-- Exercise brief --
Without any of the pictures, transcribe all the lines below exactly.

Version difference data:
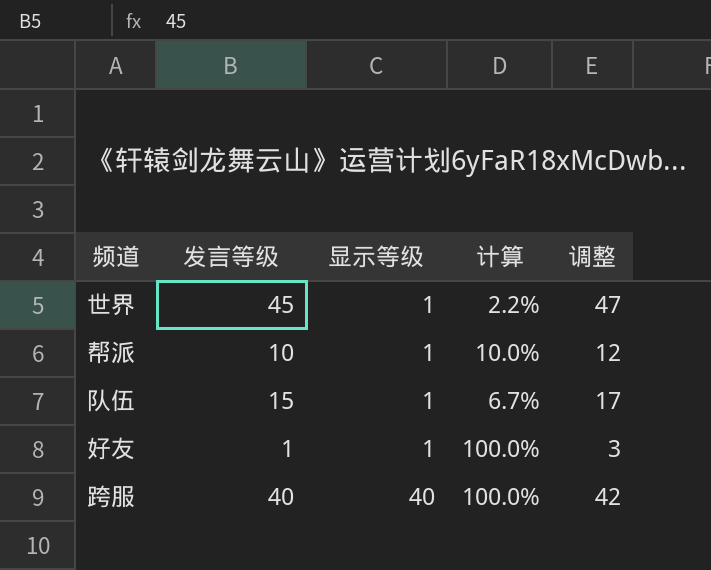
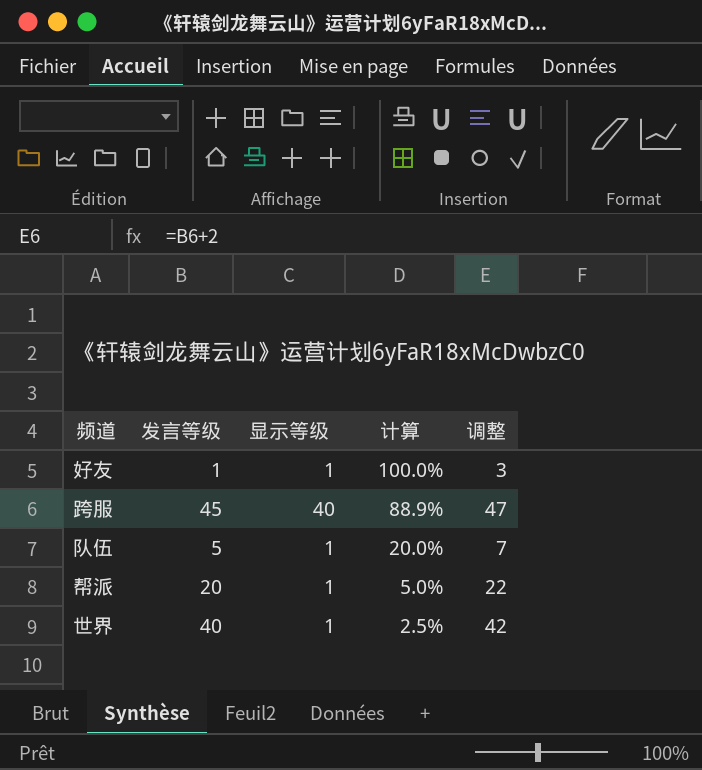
row order: 显示等级 ascending -> 计算 descending
跨服 | 发言等级: 40 -> 45
跨服 | 计算: 100.0% -> 88.9%
跨服 | 调整: 42 -> 47
队伍 | 发言等级: 15 -> 5
队伍 | 计算: 6.7% -> 20.0%
队伍 | 调整: 17 -> 7
帮派 | 发言等级: 10 -> 20
帮派 | 计算: 10.0% -> 5.0%
帮派 | 调整: 12 -> 22
世界 | 发言等级: 45 -> 40
世界 | 计算: 2.2% -> 2.5%
世界 | 调整: 47 -> 42

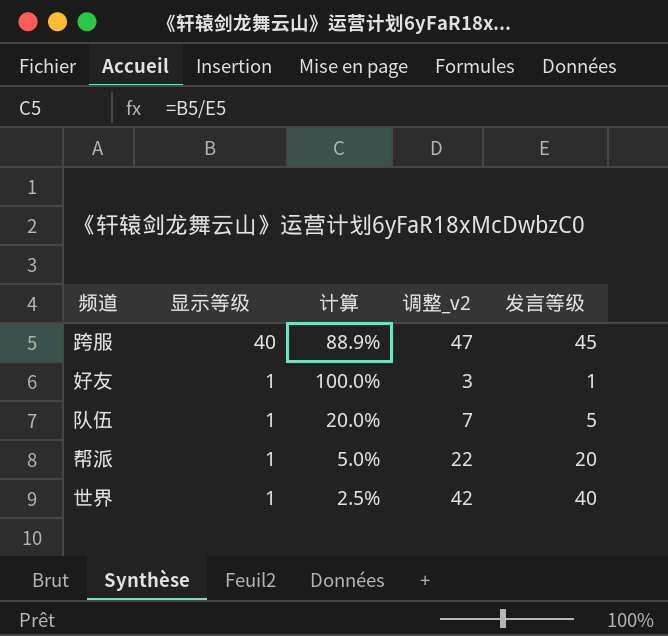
row order: 计算 descending -> 显示等级 descending
column name: 调整 -> 调整_v2
column 发言等级 | position: 2 -> 5

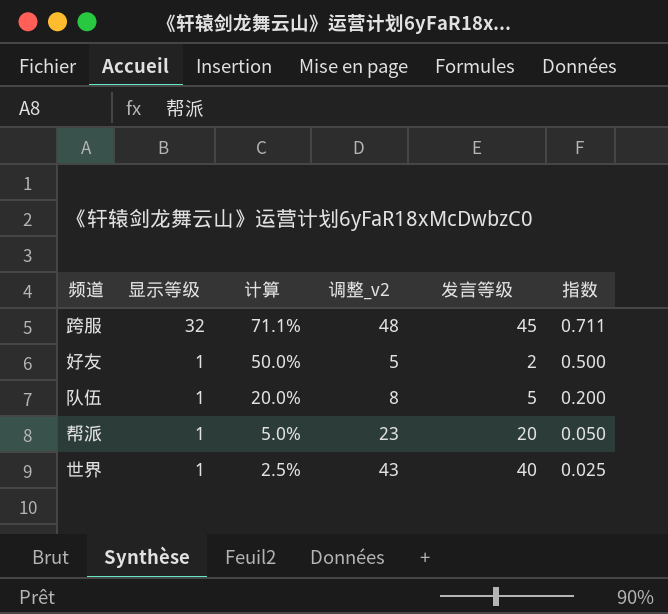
column 调整_v2 | formula: [发言等级] + 2 -> [发言等级] + 3
column 指数 | formula: none -> [显示等级] / [发言等级]
跨服 | 显示等级: 40 -> 32
跨服 | 计算: 88.9% -> 71.1%
好友 | 计算: 100.0% -> 50.0%
好友 | 发言等级: 1 -> 2

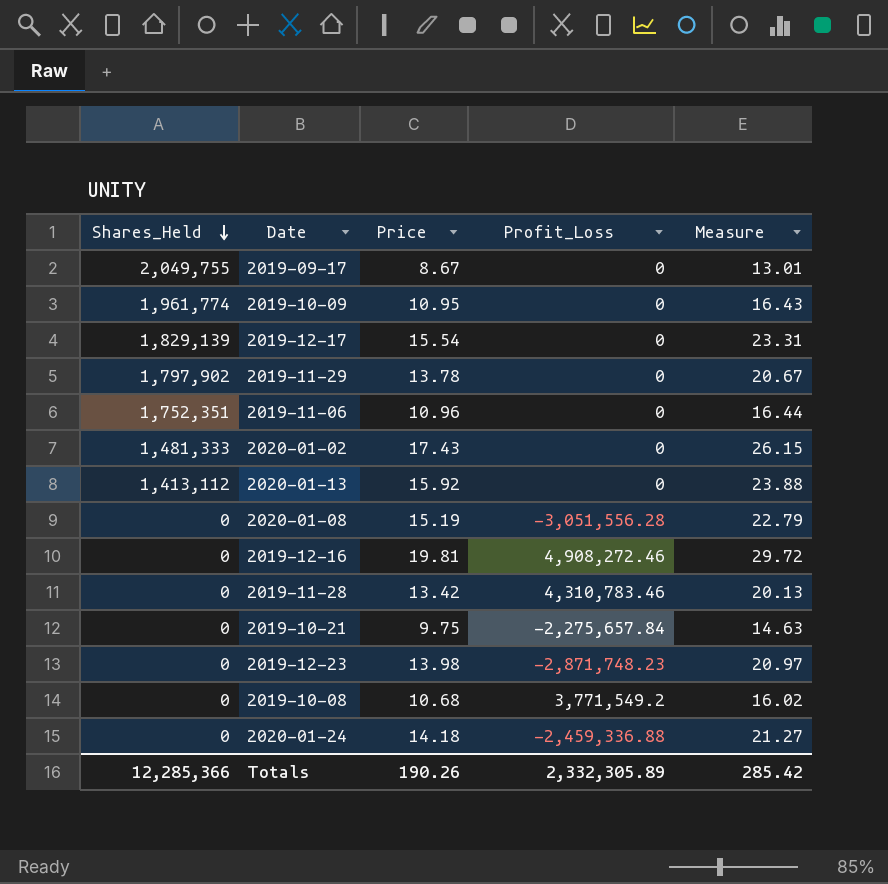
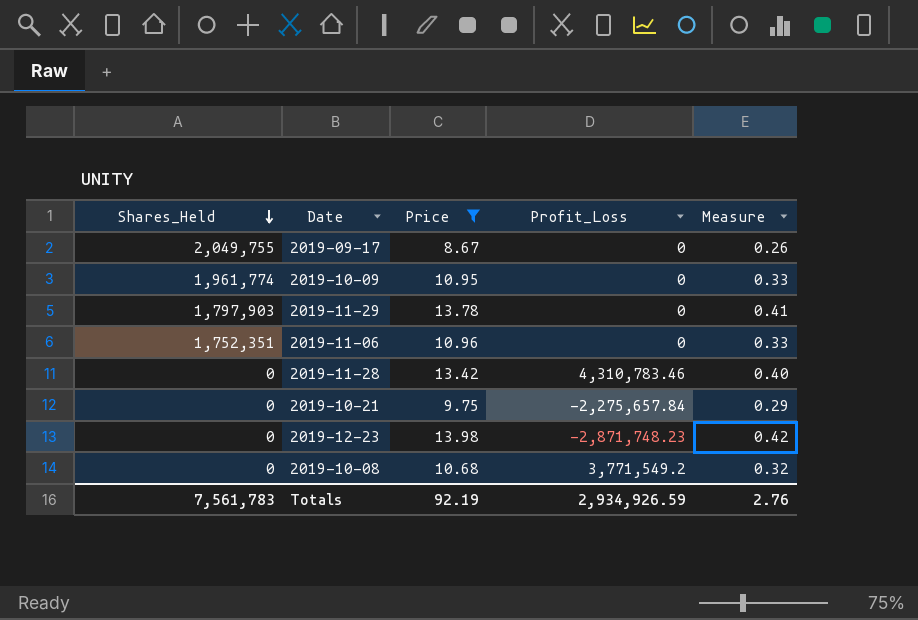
filter: none -> Price <= 13.98
column Measure | formula: [Price] * 1.5 -> [Price] * 0.03
2019-11-29 | Shares_Held: 1,797,902 -> 1,797,903
Totals | Shares_Held: 12,285,366 -> 7,561,783
Totals | Price: 190.26 -> 92.19
Totals | Profit_Loss: 2,332,305.89 -> 2,934,926.59
Totals | Measure: 285.42 -> 2.76

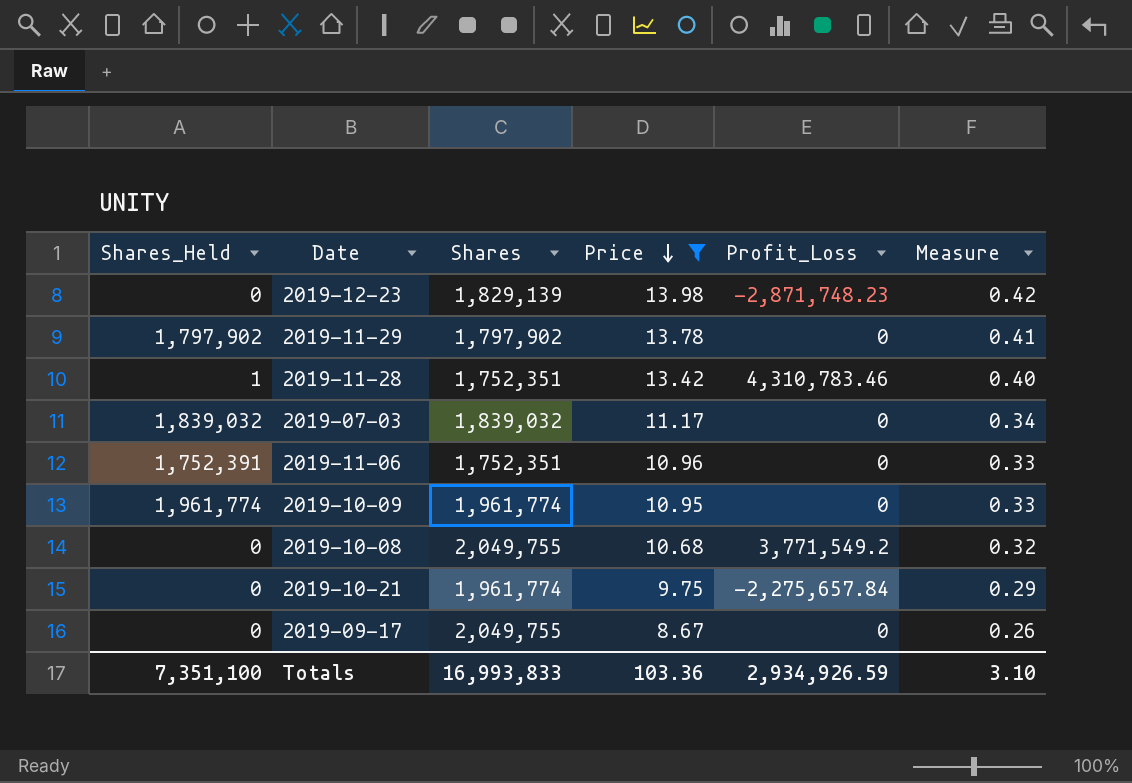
row order: Shares_Held descending -> Price descending
column Shares | position: none -> 3
2019-11-29 | Shares_Held: 1,797,903 -> 1,797,902
2019-11-28 | Shares_Held: 0 -> 1
row 2019-07-03: none -> 1,839,032 | 1,839,032 | 11.17 | 0 | 0.34
2019-11-06 | Shares_Held: 1,752,351 -> 1,752,391
2019-09-17 | Shares_Held: 2,049,755 -> 0
Totals | Shares_Held: 7,561,783 -> 7,351,100
Totals | Price: 92.19 -> 103.36
Totals | Measure: 2.76 -> 3.10

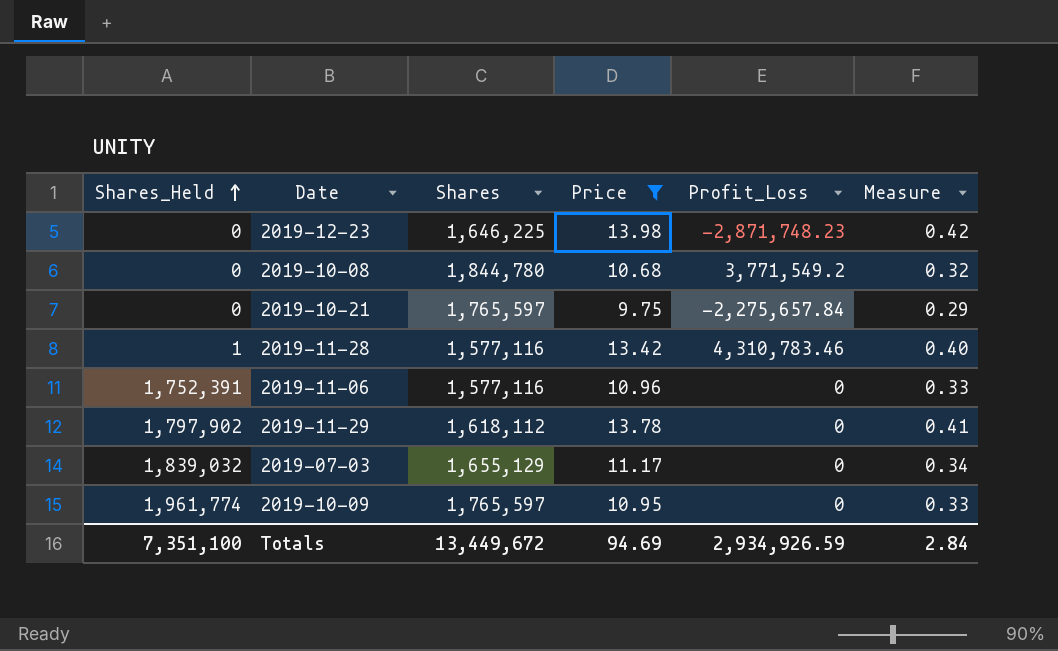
row order: Price descending -> Shares_Held ascending
row 2019-09-17: 0 | 2,049,755 | 8.67 | 0 | 0.26 -> none
2019-12-23 | Shares: 1,829,139 -> 1,646,225
2019-10-08 | Shares: 2,049,755 -> 1,844,780
2019-10-21 | Shares: 1,961,774 -> 1,765,597
2019-11-28 | Shares: 1,752,351 -> 1,577,116
2019-11-06 | Shares: 1,752,351 -> 1,577,116
2019-11-29 | Shares: 1,797,902 -> 1,618,112
2019-07-03 | Shares: 1,839,032 -> 1,655,129
2019-10-09 | Shares: 1,961,774 -> 1,765,597
Totals | Shares: 16,993,833 -> 13,449,672
Totals | Price: 103.36 -> 94.69
Totals | Measure: 3.10 -> 2.84

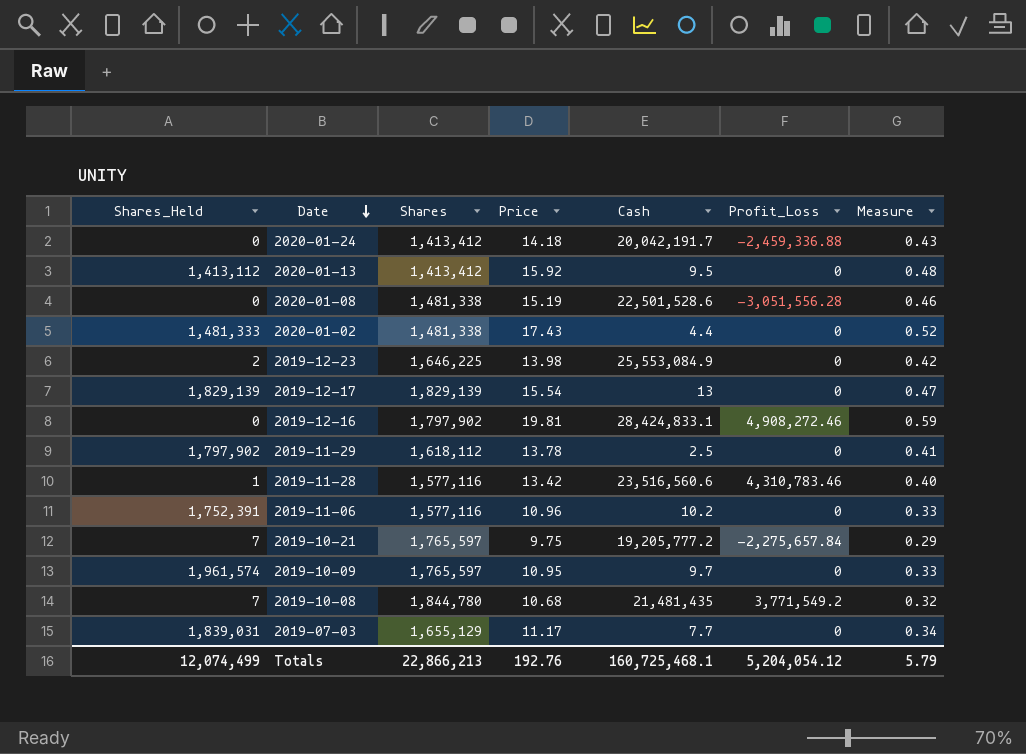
filter: Price <= 13.98 -> none
row order: Shares_Held ascending -> Date descending
column Cash | position: none -> 5
2019-12-23 | Shares_Held: 0 -> 2
2019-12-23 | Profit_Loss: -2,871,748.23 -> 0
2019-10-21 | Shares_Held: 0 -> 7
2019-10-09 | Shares_Held: 1,961,774 -> 1,961,574
2019-10-08 | Shares_Held: 0 -> 7
2019-07-03 | Shares_Held: 1,839,032 -> 1,839,031
Totals | Shares_Held: 7,351,100 -> 12,074,499
Totals | Shares: 13,449,672 -> 22,866,213
Totals | Price: 94.69 -> 192.76
Totals | Profit_Loss: 2,934,926.59 -> 5,204,054.12
Totals | Measure: 2.84 -> 5.79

-- Solution to this exercise --
row order: 显示等级 ascending -> 计算 descending
跨服 | 发言等级: 40 -> 45
跨服 | 计算: 100.0% -> 88.9%
跨服 | 调整: 42 -> 47
队伍 | 发言等级: 15 -> 5
队伍 | 计算: 6.7% -> 20.0%
队伍 | 调整: 17 -> 7
帮派 | 发言等级: 10 -> 20
帮派 | 计算: 10.0% -> 5.0%
帮派 | 调整: 12 -> 22
世界 | 发言等级: 45 -> 40
世界 | 计算: 2.2% -> 2.5%
世界 | 调整: 47 -> 42

row order: 计算 descending -> 显示等级 descending
column name: 调整 -> 调整_v2
column 发言等级 | position: 2 -> 5

column 调整_v2 | formula: [发言等级] + 2 -> [发言等级] + 3
column 指数 | formula: none -> [显示等级] / [发言等级]
跨服 | 显示等级: 40 -> 32
跨服 | 计算: 88.9% -> 71.1%
好友 | 计算: 100.0% -> 50.0%
好友 | 发言等级: 1 -> 2

filter: none -> Price <= 13.98
column Measure | formula: [Price] * 1.5 -> [Price] * 0.03
2019-11-29 | Shares_Held: 1,797,902 -> 1,797,903
Totals | Shares_Held: 12,285,366 -> 7,561,783
Totals | Price: 190.26 -> 92.19
Totals | Profit_Loss: 2,332,305.89 -> 2,934,926.59
Totals | Measure: 285.42 -> 2.76

row order: Shares_Held descending -> Price descending
column Shares | position: none -> 3
2019-11-29 | Shares_Held: 1,797,903 -> 1,797,902
2019-11-28 | Shares_Held: 0 -> 1
row 2019-07-03: none -> 1,839,032 | 1,839,032 | 11.17 | 0 | 0.34
2019-11-06 | Shares_Held: 1,752,351 -> 1,752,391
2019-09-17 | Shares_Held: 2,049,755 -> 0
Totals | Shares_Held: 7,561,783 -> 7,351,100
Totals | Price: 92.19 -> 103.36
Totals | Measure: 2.76 -> 3.10

row order: Price descending -> Shares_Held ascending
row 2019-09-17: 0 | 2,049,755 | 8.67 | 0 | 0.26 -> none
2019-12-23 | Shares: 1,829,139 -> 1,646,225
2019-10-08 | Shares: 2,049,755 -> 1,844,780
2019-10-21 | Shares: 1,961,774 -> 1,765,597
2019-11-28 | Shares: 1,752,351 -> 1,577,116
2019-11-06 | Shares: 1,752,351 -> 1,577,116
2019-11-29 | Shares: 1,797,902 -> 1,618,112
2019-07-03 | Shares: 1,839,032 -> 1,655,129
2019-10-09 | Shares: 1,961,774 -> 1,765,597
Totals | Shares: 16,993,833 -> 13,449,672
Totals | Price: 103.36 -> 94.69
Totals | Measure: 3.10 -> 2.84

filter: Price <= 13.98 -> none
row order: Shares_Held ascending -> Date descending
column Cash | position: none -> 5
2019-12-23 | Shares_Held: 0 -> 2
2019-12-23 | Profit_Loss: -2,871,748.23 -> 0
2019-10-21 | Shares_Held: 0 -> 7
2019-10-09 | Shares_Held: 1,961,774 -> 1,961,574
2019-10-08 | Shares_Held: 0 -> 7
2019-07-03 | Shares_Held: 1,839,032 -> 1,839,031
Totals | Shares_Held: 7,351,100 -> 12,074,499
Totals | Shares: 13,449,672 -> 22,866,213
Totals | Price: 94.69 -> 192.76
Totals | Profit_Loss: 2,934,926.59 -> 5,204,054.12
Totals | Measure: 2.84 -> 5.79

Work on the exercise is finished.